The problem | Pick out each line of the records in which the word "information" appears.
___ Records for the exercise ___
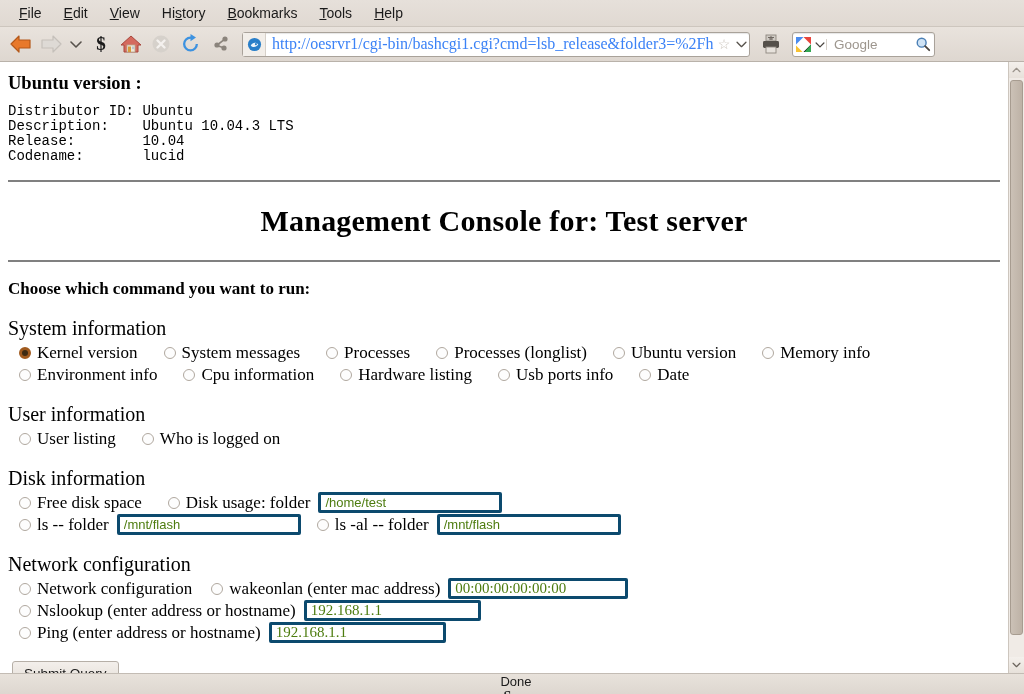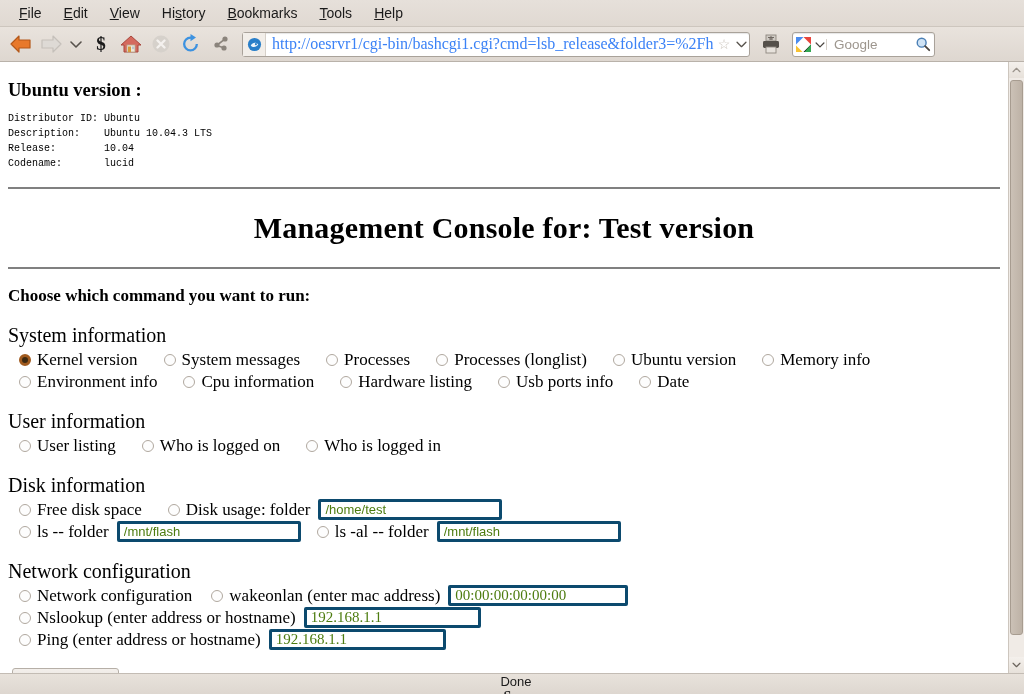--- a/index.html
+++ b/index.html
@@ -66,30 +66,30 @@
                  border-right: 1px solid #d6d0c9; }
   .search-ph { flex:1 1 auto; font-size: 13.5px; color: #9d968e; padding-left: 7px; white-space: nowrap; overflow: hidden;}
   .search-icon { width: 22px; display:flex; align-items:center; justify-content:center; flex:0 0 auto;}
 
   
   .viewport {
     position: absolute; top: 62px; left: 0; width: 1008px; height: 611px;
     background: #fff; overflow: hidden;
   }
   .page {
-    padding: 16px 8px 0 8px; box-sizing: border-box;
+    padding: 9px 8px 0 8px; box-sizing: border-box;
     font-family: "Liberation Serif", serif; color: #000;
   }
   h3.sec-title {
     font-family: "Liberation Serif", serif;
     font-size: 18.5px; font-weight: bold; margin: 2px 0 10px 0;
   }
   pre.verb {
     font-family: "Liberation Mono", monospace;
-    font-size: 10px; line-height: 15px; margin: 8px 0 16px 0; color: #000;
+    font-size: 14px; line-height: 15px; margin: 8px 0 16px 0; color: #000;
     white-space: pre;
   }
   hr.rule {
     border: none; border-top: 2px solid #808080; margin: 0; height: 0;
     background: transparent;
   }
   h1.console-title {
     font-family: "Liberation Serif", serif;
     text-align: center; font-size: 30px; font-weight: bold;
     margin: 22px 0 22px 0; letter-spacing: .2px;
@@ -304,21 +304,21 @@
     <div class="page">
 
       <h3 class="sec-title">Ubuntu version :</h3>
       <pre class="verb">Distributor ID: Ubuntu
 Description:    Ubuntu 10.04.3 LTS
 Release:        10.04
 Codename:       lucid</pre>
 
       <hr class="rule">
 
-      <h1 class="console-title">Management Console for: Test version</h1>
+      <h1 class="console-title">Management Console for: Test server</h1>
 
       <hr class="rule">
 
       <p class="choose">Choose which command you want to run:</p>
 
       <div class="group">
         <div class="group-label">System information</div>
 
         <div class="row">
           <span class="opt">
@@ -374,24 +374,20 @@
       <div class="group">
         <div class="group-label">User information</div>
         <div class="row">
           <span class="opt">
             <span class="radio first"></span>
             <span class="lbl">User listing</span>
           </span>
           <span class="opt">
             <span class="radio"></span>
             <span class="lbl">Who is logged on</span>
-          </span>
-          <span class="opt">
-            <span class="radio"></span>
-            <span class="lbl">Who is logged in</span>
           </span>
         </div>
       </div>
 
       <div class="group">
         <div class="group-label">Disk information</div>
 
         <div class="row">
           <span class="opt">
             <span class="radio first"></span>

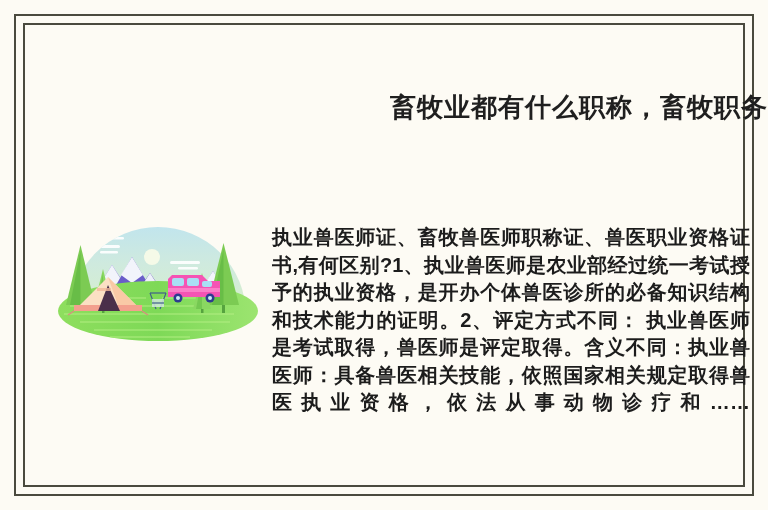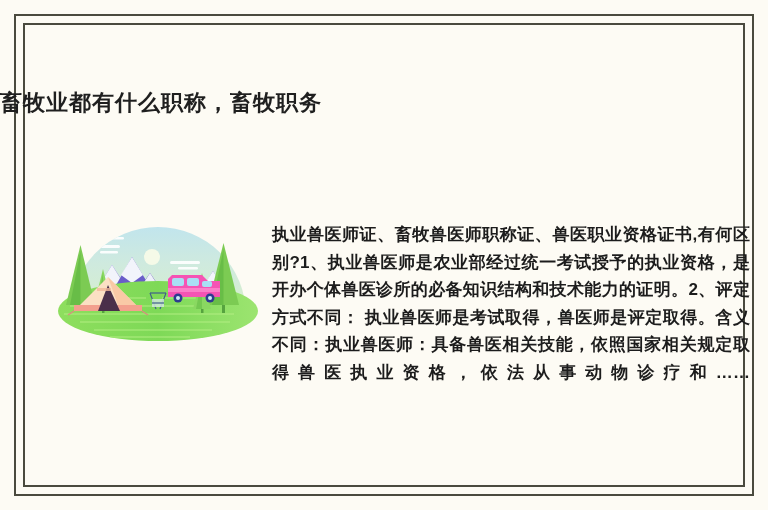--- a/index.html
+++ b/index.html
@@ -42,22 +42,22 @@
     border: 2px solid #4a4a3e;
     box-sizing: border-box;
     pointer-events: none;
   }
 
   .title {
     position: absolute;
     left: 0;
     right: 0;
     top: 74px;
-    text-align: left;
-    font-size: 22px;
+    text-align: right;
+    font-size: 26px;
     font-weight: bold;
     color: #1f1f1f;
     letter-spacing: 1px;
     line-height: 1.3;
   }
 
   .content {
     position: absolute;
     left: 40px;
     top: 188px;
@@ -74,21 +74,21 @@
     height: 160px;
   }
   .illu-svg { display: block; width: 215px; height: 160px; }
 
   
   .article-text {
     position: absolute;
     left: 232px;
     top: 16px;
     width: 478px;
-    font-size: 17px;
+    font-size: 20px;
     font-weight: bold;
     line-height: 27.5px;
     color: #1c1c1c;
     text-align: justify;
     text-justify: inter-character;
     letter-spacing: 0.1px;
   }
   .article-text::after {
     content: "";
     display: inline-block;

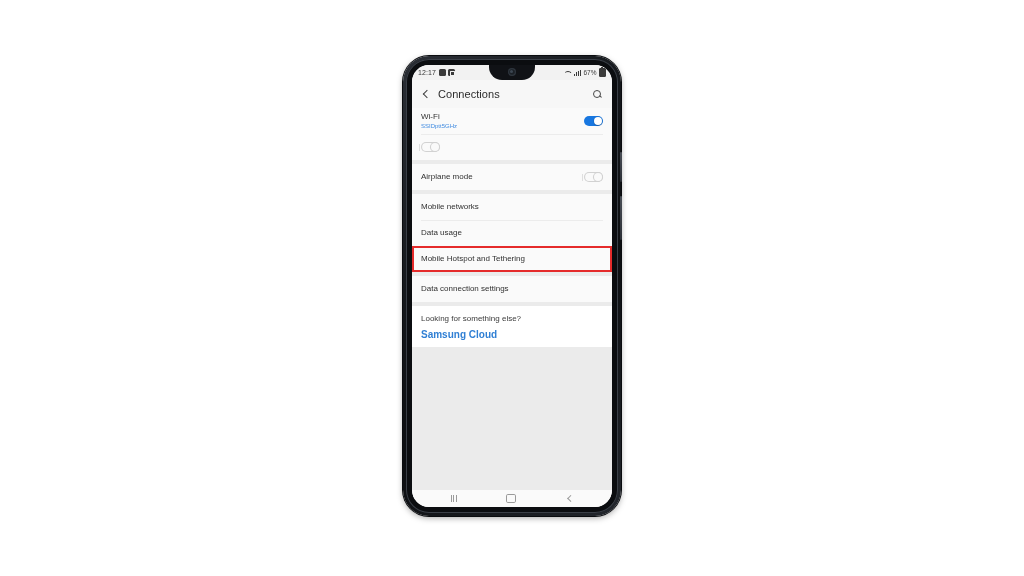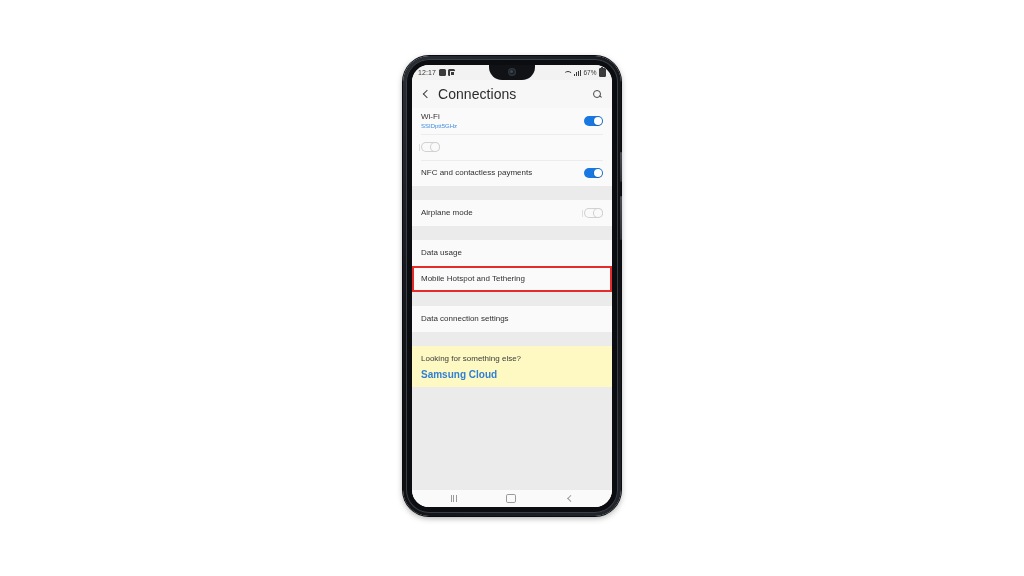--- a/index.html
+++ b/index.html
@@ -194,21 +194,21 @@
   .ic-back::before {
     content: "";
     position: absolute;
     left: 3px; top: 1.6px;
     width: 5px; height: 5px;
     border-left: 1.2px solid #3f3f3f;
     border-bottom: 1.2px solid #3f3f3f;
     transform: rotate(45deg);
   }
   .appbar-title {
-    font-size: 14px;
+    font-size: 11px;
     color: #2c2c2c;
     flex: 1 1 auto;
     letter-spacing: .05px;
   }
   .ic-search {
     width: 11px; height: 11px;
     position: relative;
     flex: 0 0 auto;
     cursor: pointer;
   }
@@ -232,21 +232,21 @@
 
   
   .content {
     flex: 1 1 auto;
     background: #ebebeb;
     overflow: hidden;
     position: relative;
   }
   .card {
     background: #fafafa;
-    margin: 0 0 14px 0;
+    margin: 0 0 4px 0;
     border-radius: 0;
   }
   .card.first { margin-top: 0; }
 
   .row {
     display: flex;
     align-items: center;
     padding: 0 9px;
     min-height: 26px;
     position: relative;
@@ -320,21 +320,21 @@
 
   
   .row.highlight {
     box-shadow: inset 0 0 0 2px #e52b2b;
     z-index: 5;
   }
   .row.highlight::before { display: none; }
 
   
   .promo {
-    background: #fef9c3;
+    background: #ffffff;
     padding: 8px 9px 7px 9px;
   }
   .promo-title {
     font-size: 8px;
     color: #3b3b3b;
     margin-bottom: 6px;
   }
   .promo-link {
     font-size: 10px;
     color: #2f7fd4;
@@ -434,42 +434,39 @@
           </div>
           <div class="toggle on">
               <span class="knob"></span>
             </div>
         </div>
         <div class="row">
           <div class="toggle off">
               <span class="knob"></span>
             </div>
         </div>
-        <div class="row">
-          <div class="row-texts">
-            <span class="row-title">NFC and contactless payments</span>
-          </div>
-          <div class="toggle on">
-              <span class="knob"></span>
-            </div>
-        </div>
       </div>
 
       <div class="card">
         <div class="row">
           <div class="row-texts">
             <span class="row-title">Airplane mode</span>
           </div>
           <div class="toggle off">
               <span class="knob"></span>
             </div>
         </div>
       </div>
 
       <div class="card">
+        <div class="row">
+          <div class="row-texts">
+            <span class="row-title">Mobile networks</span>
+          </div>
+        </div>
         <div class="row">
           <div class="row-texts">
             <span class="row-title">Data usage</span>
           </div>
         </div>
         <div class="row highlight">
           <div class="row-texts">
             <span class="row-title">Mobile Hotspot and Tethering</span>
           </div>
         </div>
___
Task answer |
         <div class="group-label">System information</div>
         <div class="group-label">User information</div>
         <div class="group-label">Disk information</div>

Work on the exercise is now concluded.